Later, Lacy went to a friend’s wedding reception, feeling guilty she’d missed the ceremony earlier. Within a half hour, she began to feel nauseated and quickly returned home.
Once home, Lacy struggled to get comfortable and tried to make her way to the bedroom when she again felt a jolt of pain. Her husband took one look and announced they were going to the hospital.
“The last thing I remember was saying, ‘I don’t want to go to the hospital,’ and woke up with tubes everywhere,” she said.
Lacy was having a heart attack. She underwent a catheterization, a procedure doctors use to diagnose and treat some heart conditions. After Lacy’s catheterization, doctors placed three stents to open a 99 percent blockage in her main coronary artery.
Since that 2016 event, Lacy has focused her life on staying healthy. She also has struggled to process what had happened. Over the next few months, she returned to the hospital several times, fearful of another heart attack. She sank into depression and gained weight after she stopped exercising.
“I was mad at the world,” she said. “I thought I was doing everything right and still had a heart attack.”
But with support from her family, friends and faith, Lacy recovered.
She still experiences angina and she knows she’s at risk for a second heart attack, so she closely monitors symptoms, seeking help when something is wrong rather than ignoring it.
Doctors aren’t sure what caused Lacy’s heart attack. She wasn’t aware of any risk factors and was told the form of hereditary angioedema she was diagnosed with at 19 wasn’t to blame. Because Lacy didn’t know her father, she isn’t sure if she had a family history of heart disease.

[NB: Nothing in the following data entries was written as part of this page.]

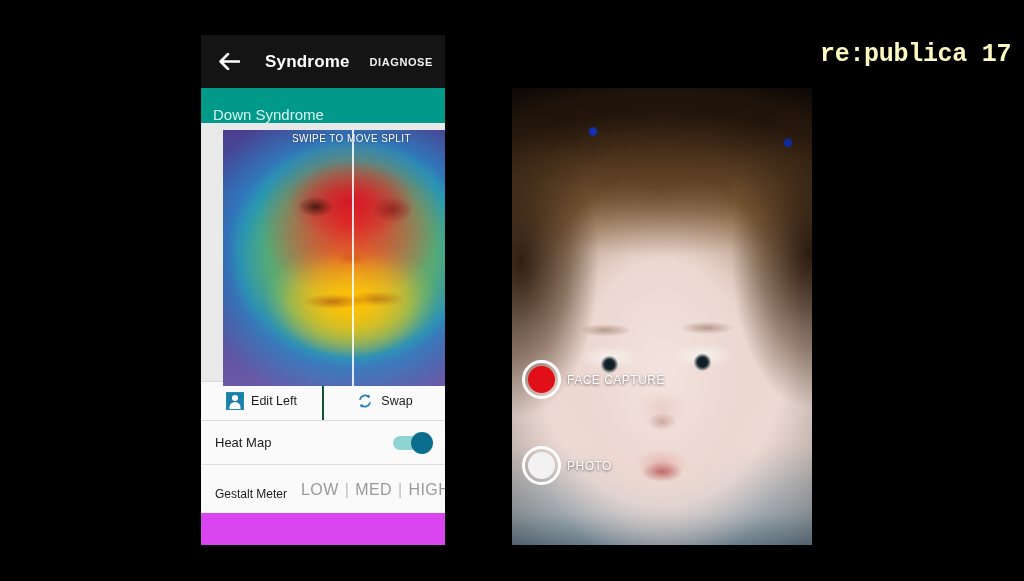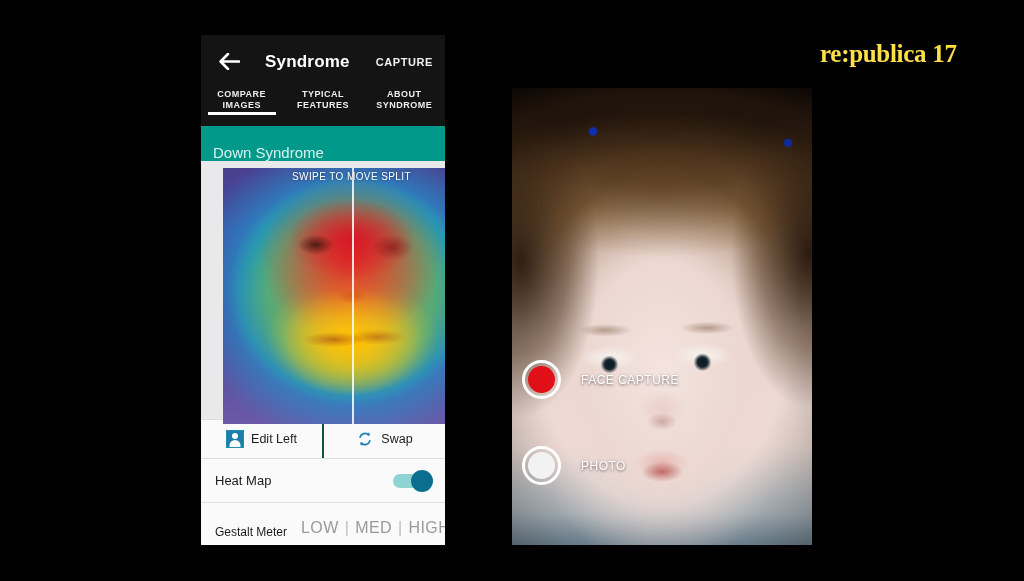"CAPTURE" div.appbar-action { text: CAPTURE -> DIAGNOSE }
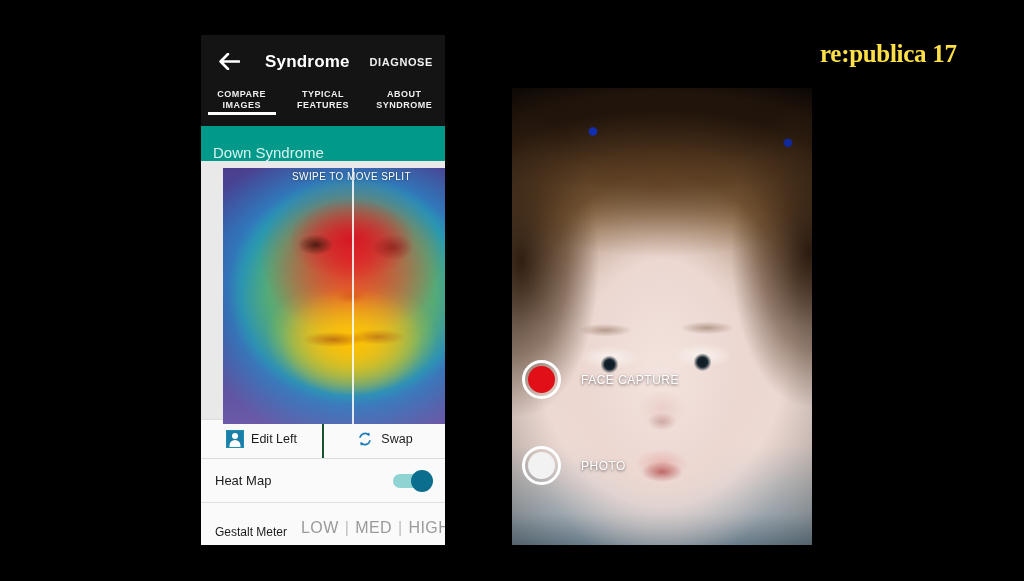"re:publica 17" #logo { color: #fde047 -> #fef9c3; font-family: Liberation Serif, serif -> Liberation Mono, monospace }
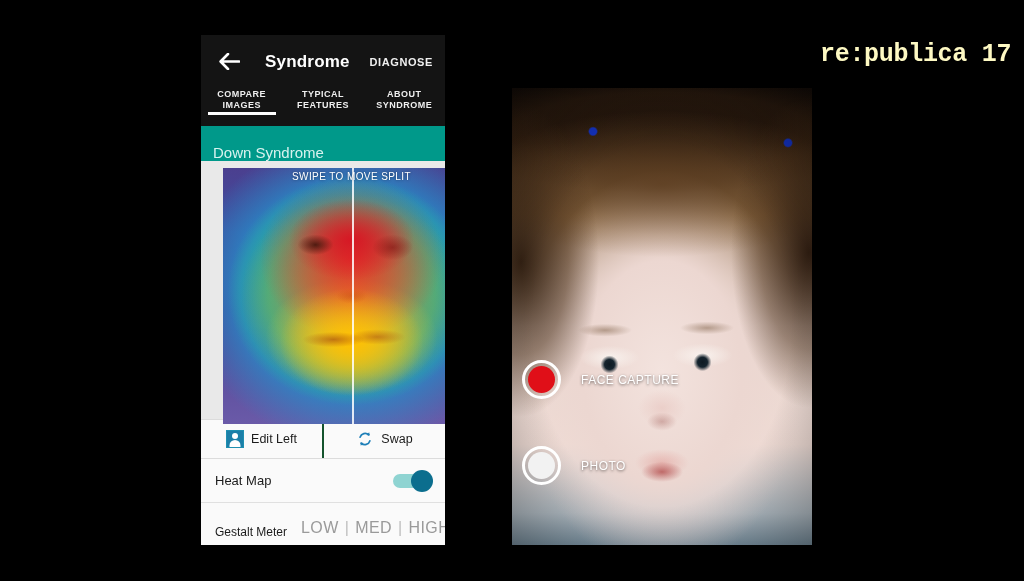"COMPARE" div.tabbar { html: <div> <div> <span>COMPARE</span> <span>IMAGES</span> </div> <div> <span>TYPICAL</span> <span>FEATURES</span> </div> <div> <span>ABOUT</span> <span>SYNDROME</span> </div> </div> -> none }
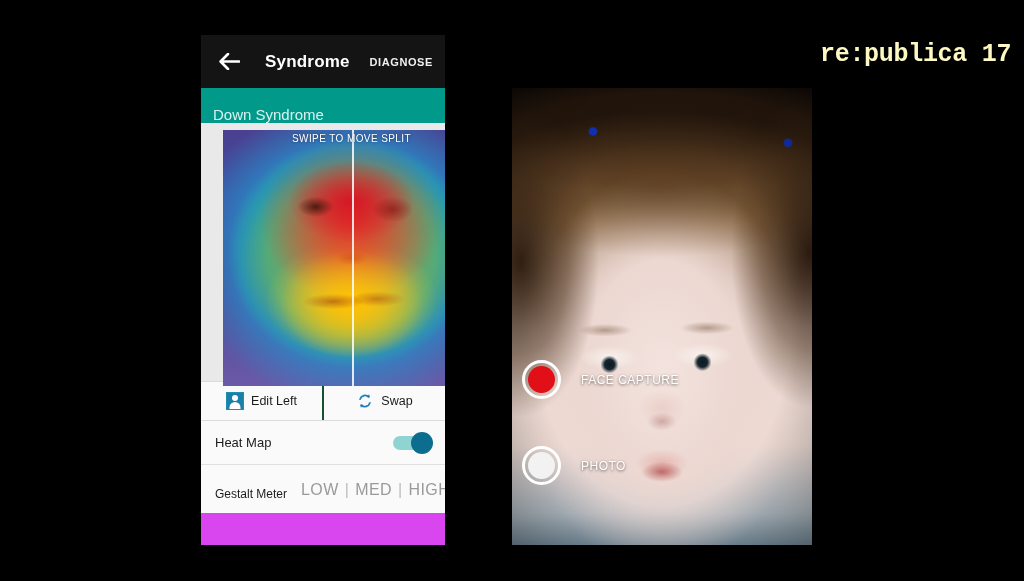"FACE CAPTURE" .cap-row { gap: 20px -> 6px }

In 2017, she connected with her local American Heart Association. For the past three years she has organized an annual fundraiser that encourages women of all ages to find a physical activity that motivates them.
“I realize hula hooping isn’t for everyone, but I also know I wouldn’t have been working out if my only choice was a treadmill,” she said.
At her husband’s urging, Lacy eventually returned to teaching hula hoop classes, sharing her experience with her students and encouraging them to learn the symptoms and risks of heart attack and to listen to their bodies.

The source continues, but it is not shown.